In 2025, the crisis continues. The American Trucking Association claims the U.S. needs 80,000 more drivers, while Transport Canada says we’re short 25,000 and counting.
But it’s a strange crisis. If we look to the numbers—employment figures, wage trajectories, vacancy rates—we don’t see an industry hemorrhaging workers. Canadian truck drivers saw their average hourly wage climb from $24.05 in 2021 to $27.10 by the third quarter of 2024, a trajectory that outpaced inflation for much of that period, according to Statistics Canada’s Job Vacancy and Wage Survey. In the United States, median wages for heavy and tractor-trailer drivers reached $57,440 in May 2024, continuing an upward trend that began accelerating during the pandemic.
Meanwhile, vacancy rates are falling, not rising. The recent peak for Canadian truck driver vacancies was 28,250, in 2022. But by the third quarter of 2024, that number had fallen to approximately 15,350, with U.S. data reveals similar patterns. Most tellingly, the actual supply of drivers has grown substantially over time: there are more than 1.5X drivers today than there were in the mid-1980s in both countries.
What is going on here? How can an industry employ more people than ever, at the highest wages in decades, and yet still be offering a narrative of perpetual crisis?
The Long Shadow of the 1970s
To answer that, we need to turn our attention back even further than the 1990s. Anyone much younger than me won’t believe it, but there was a time—a moment, really, from about 1975 to 1985—when long-haul trucking had immense cultural clout.
There were truckers on film, most notably in Smokey and the Bandit (1977), where Burt Reynolds outran state troopers to smuggle Coors beer across state lines, though I was more partial to Clint Eastwood in Every Which Way But Loose (1978), who drove a big rig while pursuing a side hustle as a bare-knuckle brawler. Clint also found time to take care of a pet orangutan, which inspired a prime-time TV knock-off, B.J. and the Bear (1979–81), a series about a trucker and his pet, a chimpanzee. There were truckers on the radio, like in C.W. McCall’s Convoy (1975), and in Marvel Comics, which launched U.S. 1 in 1983, featuring a trucker superhero traveling the country, delivering orders and battling injustice.1
This celebration of the trucker in popular culture reflected genuine social standing. Thanks to strong Teamsters contracts, long-haul drivers had excellent wages relative to other blue-collar jobs: driving a rig could support a family, buy a house, and put kids through school. Combine the job’s earning power with the long-standing romance of the road—its associations with noble solitude and independence—and trucking, for all of its difficulty and long hours, seemed, for many, like an aspirational, even ideal, role.

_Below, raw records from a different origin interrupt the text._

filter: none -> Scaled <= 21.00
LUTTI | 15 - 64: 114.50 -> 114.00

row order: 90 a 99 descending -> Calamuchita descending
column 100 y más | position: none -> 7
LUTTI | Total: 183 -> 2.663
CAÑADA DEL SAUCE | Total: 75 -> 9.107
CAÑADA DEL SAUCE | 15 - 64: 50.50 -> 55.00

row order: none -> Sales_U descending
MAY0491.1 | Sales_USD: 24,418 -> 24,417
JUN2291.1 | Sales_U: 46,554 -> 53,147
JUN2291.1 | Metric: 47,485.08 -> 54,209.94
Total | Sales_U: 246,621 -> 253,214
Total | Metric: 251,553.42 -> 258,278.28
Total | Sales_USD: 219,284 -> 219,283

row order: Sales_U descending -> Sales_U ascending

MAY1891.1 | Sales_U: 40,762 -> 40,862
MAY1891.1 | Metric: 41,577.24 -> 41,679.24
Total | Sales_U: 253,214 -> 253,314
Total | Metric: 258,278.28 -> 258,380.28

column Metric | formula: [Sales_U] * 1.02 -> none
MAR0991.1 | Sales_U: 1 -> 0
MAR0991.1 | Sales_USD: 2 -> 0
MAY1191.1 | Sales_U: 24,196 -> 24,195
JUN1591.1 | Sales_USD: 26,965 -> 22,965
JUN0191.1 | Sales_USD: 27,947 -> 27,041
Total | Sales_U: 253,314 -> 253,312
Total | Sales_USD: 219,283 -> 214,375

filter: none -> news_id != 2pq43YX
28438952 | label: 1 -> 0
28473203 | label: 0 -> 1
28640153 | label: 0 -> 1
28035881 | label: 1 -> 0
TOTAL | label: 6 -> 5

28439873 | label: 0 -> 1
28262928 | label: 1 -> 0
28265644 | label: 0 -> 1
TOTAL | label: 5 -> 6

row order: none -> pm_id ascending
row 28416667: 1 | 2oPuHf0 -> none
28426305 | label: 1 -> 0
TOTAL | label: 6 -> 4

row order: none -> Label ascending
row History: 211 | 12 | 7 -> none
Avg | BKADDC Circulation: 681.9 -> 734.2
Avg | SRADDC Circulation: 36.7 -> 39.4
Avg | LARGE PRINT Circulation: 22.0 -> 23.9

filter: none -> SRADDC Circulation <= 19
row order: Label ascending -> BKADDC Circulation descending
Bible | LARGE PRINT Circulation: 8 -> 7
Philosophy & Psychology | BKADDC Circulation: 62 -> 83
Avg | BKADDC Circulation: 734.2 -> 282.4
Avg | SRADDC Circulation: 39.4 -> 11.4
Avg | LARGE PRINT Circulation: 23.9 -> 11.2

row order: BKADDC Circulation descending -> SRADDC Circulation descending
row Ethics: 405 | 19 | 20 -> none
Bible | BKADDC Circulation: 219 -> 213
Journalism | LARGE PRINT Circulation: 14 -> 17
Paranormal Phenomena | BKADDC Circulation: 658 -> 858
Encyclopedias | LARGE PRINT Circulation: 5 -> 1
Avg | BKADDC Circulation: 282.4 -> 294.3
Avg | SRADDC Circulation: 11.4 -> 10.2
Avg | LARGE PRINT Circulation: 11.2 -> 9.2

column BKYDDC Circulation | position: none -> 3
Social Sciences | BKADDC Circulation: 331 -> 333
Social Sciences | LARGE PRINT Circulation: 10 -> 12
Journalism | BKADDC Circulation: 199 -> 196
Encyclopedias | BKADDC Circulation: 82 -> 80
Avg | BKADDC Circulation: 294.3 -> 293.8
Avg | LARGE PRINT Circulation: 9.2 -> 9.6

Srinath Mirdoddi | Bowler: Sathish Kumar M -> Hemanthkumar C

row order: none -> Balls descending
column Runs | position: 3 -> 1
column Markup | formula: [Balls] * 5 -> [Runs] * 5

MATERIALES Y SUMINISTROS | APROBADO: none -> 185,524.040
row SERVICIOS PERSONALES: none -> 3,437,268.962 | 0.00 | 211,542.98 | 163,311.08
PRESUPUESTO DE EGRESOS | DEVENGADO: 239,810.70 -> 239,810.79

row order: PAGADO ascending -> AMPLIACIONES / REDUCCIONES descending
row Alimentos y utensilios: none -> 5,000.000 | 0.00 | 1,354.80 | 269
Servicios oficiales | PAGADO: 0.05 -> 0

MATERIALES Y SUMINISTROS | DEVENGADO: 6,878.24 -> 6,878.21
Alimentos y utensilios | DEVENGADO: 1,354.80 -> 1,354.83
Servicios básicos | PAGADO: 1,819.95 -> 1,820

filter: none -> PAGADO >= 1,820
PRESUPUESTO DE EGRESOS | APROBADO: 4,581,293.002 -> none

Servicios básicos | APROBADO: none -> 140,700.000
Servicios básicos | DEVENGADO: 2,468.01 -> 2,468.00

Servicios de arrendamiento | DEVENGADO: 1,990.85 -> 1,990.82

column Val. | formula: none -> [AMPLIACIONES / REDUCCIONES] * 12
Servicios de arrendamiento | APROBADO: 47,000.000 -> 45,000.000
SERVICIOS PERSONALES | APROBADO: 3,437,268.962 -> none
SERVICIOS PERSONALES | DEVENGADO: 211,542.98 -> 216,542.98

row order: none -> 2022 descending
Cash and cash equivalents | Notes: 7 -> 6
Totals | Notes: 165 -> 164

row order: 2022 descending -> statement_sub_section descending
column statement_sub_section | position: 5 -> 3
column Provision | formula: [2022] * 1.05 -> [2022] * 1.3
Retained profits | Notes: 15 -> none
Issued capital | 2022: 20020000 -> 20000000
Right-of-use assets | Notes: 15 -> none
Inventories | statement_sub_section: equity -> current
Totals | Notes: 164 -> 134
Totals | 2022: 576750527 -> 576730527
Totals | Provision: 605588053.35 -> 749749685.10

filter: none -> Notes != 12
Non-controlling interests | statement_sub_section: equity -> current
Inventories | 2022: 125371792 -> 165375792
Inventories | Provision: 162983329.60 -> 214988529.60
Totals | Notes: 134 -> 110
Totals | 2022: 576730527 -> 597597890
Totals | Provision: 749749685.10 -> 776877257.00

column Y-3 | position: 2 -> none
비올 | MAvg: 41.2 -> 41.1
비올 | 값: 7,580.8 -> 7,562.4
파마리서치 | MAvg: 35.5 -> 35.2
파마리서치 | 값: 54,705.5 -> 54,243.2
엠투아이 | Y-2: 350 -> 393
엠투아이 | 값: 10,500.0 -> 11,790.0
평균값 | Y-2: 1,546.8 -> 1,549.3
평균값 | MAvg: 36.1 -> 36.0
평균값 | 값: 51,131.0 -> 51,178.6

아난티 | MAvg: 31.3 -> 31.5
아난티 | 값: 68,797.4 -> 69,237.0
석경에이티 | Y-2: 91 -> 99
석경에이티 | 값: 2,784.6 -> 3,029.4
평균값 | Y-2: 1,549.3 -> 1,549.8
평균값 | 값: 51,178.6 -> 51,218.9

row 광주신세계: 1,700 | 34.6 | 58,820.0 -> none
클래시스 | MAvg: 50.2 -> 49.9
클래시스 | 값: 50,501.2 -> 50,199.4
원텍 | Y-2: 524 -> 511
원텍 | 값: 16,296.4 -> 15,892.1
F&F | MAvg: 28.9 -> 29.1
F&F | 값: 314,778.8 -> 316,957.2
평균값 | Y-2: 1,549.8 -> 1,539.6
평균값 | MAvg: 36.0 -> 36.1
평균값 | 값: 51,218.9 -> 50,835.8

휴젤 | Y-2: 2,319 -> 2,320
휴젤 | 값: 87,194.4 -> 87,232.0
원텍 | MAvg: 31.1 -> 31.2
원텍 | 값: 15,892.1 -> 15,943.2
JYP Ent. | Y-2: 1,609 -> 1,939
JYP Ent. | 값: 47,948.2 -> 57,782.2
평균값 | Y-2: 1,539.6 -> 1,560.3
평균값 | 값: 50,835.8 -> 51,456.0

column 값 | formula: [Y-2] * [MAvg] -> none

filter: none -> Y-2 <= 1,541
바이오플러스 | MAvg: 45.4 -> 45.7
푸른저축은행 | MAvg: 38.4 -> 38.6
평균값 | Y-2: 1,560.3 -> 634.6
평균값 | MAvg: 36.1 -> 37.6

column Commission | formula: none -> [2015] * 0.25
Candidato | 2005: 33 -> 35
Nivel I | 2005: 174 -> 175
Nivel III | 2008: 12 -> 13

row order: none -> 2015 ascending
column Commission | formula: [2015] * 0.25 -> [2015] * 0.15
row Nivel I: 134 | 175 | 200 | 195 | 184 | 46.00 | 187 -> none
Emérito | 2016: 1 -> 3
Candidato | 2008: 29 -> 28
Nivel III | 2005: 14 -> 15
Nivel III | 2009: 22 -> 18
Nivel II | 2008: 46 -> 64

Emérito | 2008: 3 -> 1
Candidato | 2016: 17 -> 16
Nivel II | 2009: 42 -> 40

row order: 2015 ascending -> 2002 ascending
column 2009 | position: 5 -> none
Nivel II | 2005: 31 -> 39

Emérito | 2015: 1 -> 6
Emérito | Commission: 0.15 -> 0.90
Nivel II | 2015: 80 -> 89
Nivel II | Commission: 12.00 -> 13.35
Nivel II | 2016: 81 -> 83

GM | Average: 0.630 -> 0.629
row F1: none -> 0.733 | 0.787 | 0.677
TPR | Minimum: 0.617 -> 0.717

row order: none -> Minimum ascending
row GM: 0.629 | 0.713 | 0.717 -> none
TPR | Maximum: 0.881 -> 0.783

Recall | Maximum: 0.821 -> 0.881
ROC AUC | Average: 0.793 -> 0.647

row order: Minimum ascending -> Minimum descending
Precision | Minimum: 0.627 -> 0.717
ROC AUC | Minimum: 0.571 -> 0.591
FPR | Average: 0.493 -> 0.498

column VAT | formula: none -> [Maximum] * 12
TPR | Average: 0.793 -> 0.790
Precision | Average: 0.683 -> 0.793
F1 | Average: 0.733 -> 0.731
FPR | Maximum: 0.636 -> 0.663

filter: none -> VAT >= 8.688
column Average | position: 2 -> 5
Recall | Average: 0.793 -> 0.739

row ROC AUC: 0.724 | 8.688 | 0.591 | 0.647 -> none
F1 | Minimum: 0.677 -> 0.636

The reason trucking paid so well was that the industry was highly regulated, with the Interstate Commerce Commission making it difficult for new firms to enter the market, and dictating to established firms what routes they could use. The lack of competition allowed incumbent firms to charge high rates, which made both management and labour happy… at the expense of consumers, which had to pay more for limited options.
In 1980, the President signed the Motor Carrier Act, deregulating interstate trucking and opening the industry’s doors to low-cost competitors.2 Dozens of small firms emerged, many of which were not unionized. Profits dropped, and per-mile pay rates shrank. The world shown in B.J. and the Bear was disappearing even as the show aired. Trucker wages fell by more than 25% in real terms between 1978 and 1990, along with predictable routes, ample home time, and density of union membership.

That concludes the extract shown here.